:: YOUR GOAL ::
What you copy should be the lines from the one with "MP-3, 3:10 AM: 0.518 -> none" through the end of the entries, word for word. Omit the pictures.

Records drawn from a dataset
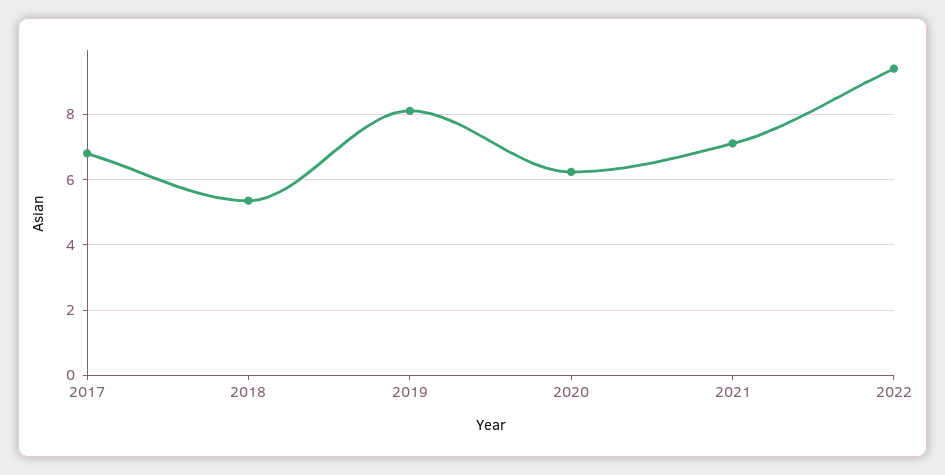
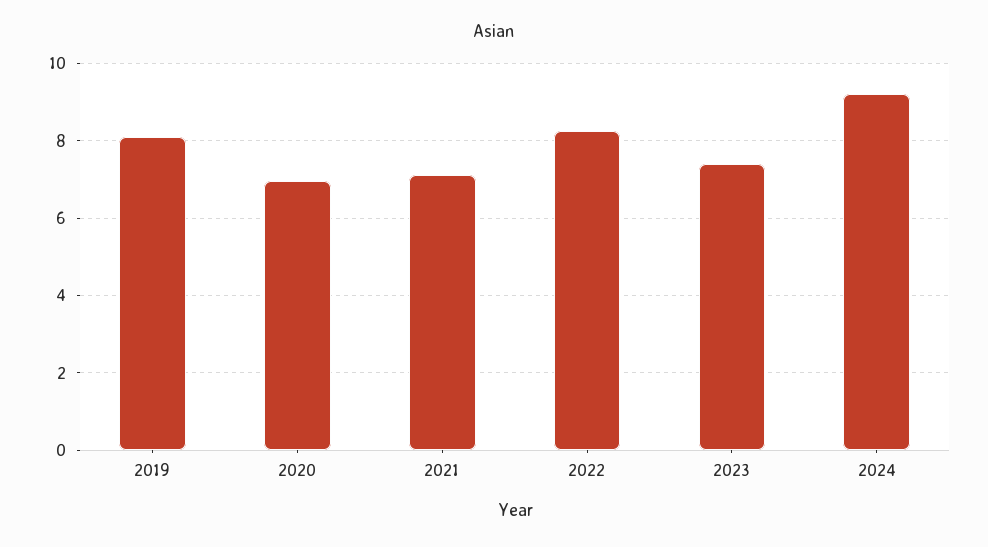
2017: 6.8 -> none
2018: 5.4 -> none
2020: 6.2 -> 7
2022: 9.4 -> 8.2
2023: none -> 7.4
2024: none -> 9.2

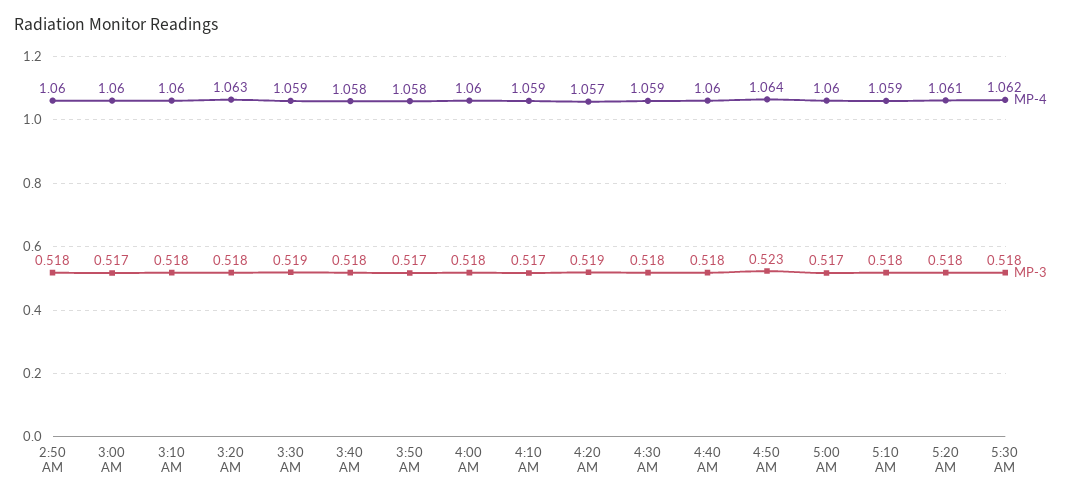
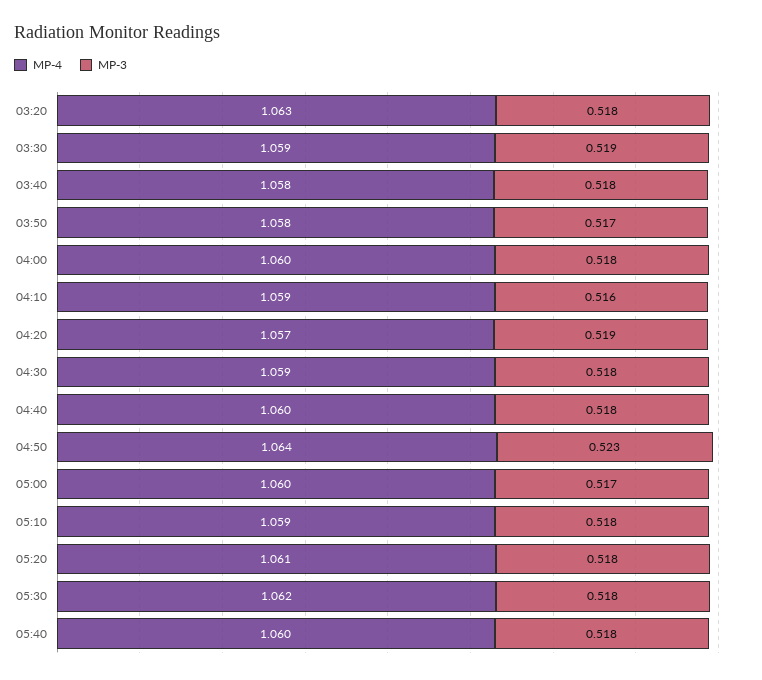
MP-4, 2:50 AM: 1.06 -> none
MP-3, 2:50 AM: 0.518 -> none
MP-4, 3:00 AM: 1.06 -> none
MP-3, 3:00 AM: 0.517 -> none
MP-4, 3:10 AM: 1.06 -> none
MP-3, 3:10 AM: 0.518 -> none
MP-3, 4:10 AM: 0.517 -> 0.516
MP-4, 05:40: none -> 1.06
MP-3, 05:40: none -> 0.518

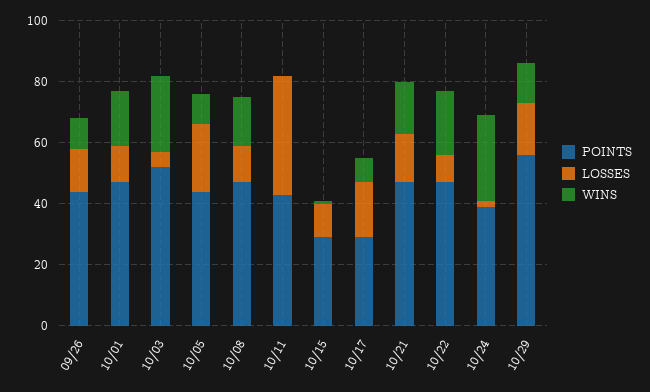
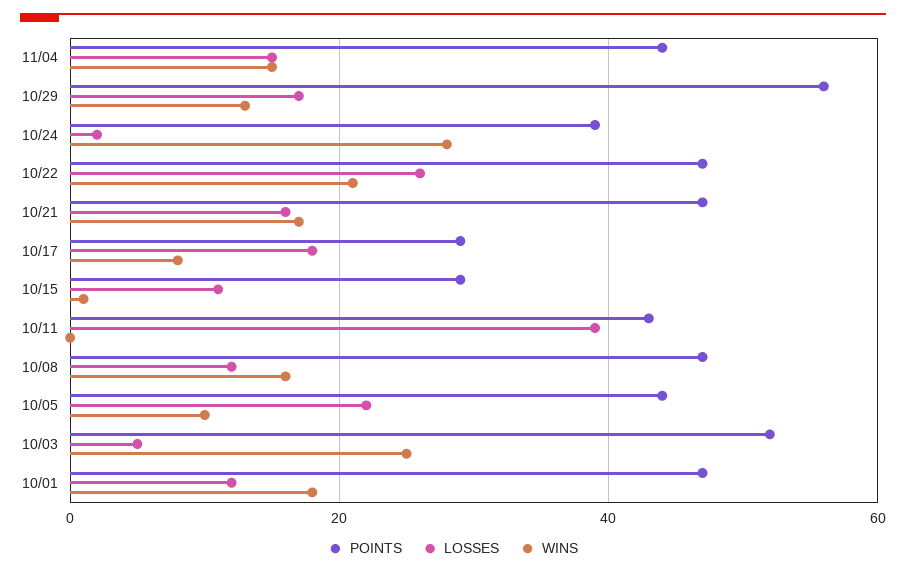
POINTS, 09/26: 45 -> none
LOSSES, 09/26: 15 -> none
WINS, 09/26: 10 -> none
LOSSES, 10/22: 10 -> 25
POINTS, 11/04: none -> 45
LOSSES, 11/04: none -> 15
WINS, 11/04: none -> 15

:: RESULT OF THE EXERCISE ::
MP-3, 3:10 AM: 0.518 -> none
MP-3, 4:10 AM: 0.517 -> 0.516
MP-4, 05:40: none -> 1.06
MP-3, 05:40: none -> 0.518

POINTS, 09/26: 45 -> none
LOSSES, 09/26: 15 -> none
WINS, 09/26: 10 -> none
LOSSES, 10/22: 10 -> 25
POINTS, 11/04: none -> 45
LOSSES, 11/04: none -> 15
WINS, 11/04: none -> 15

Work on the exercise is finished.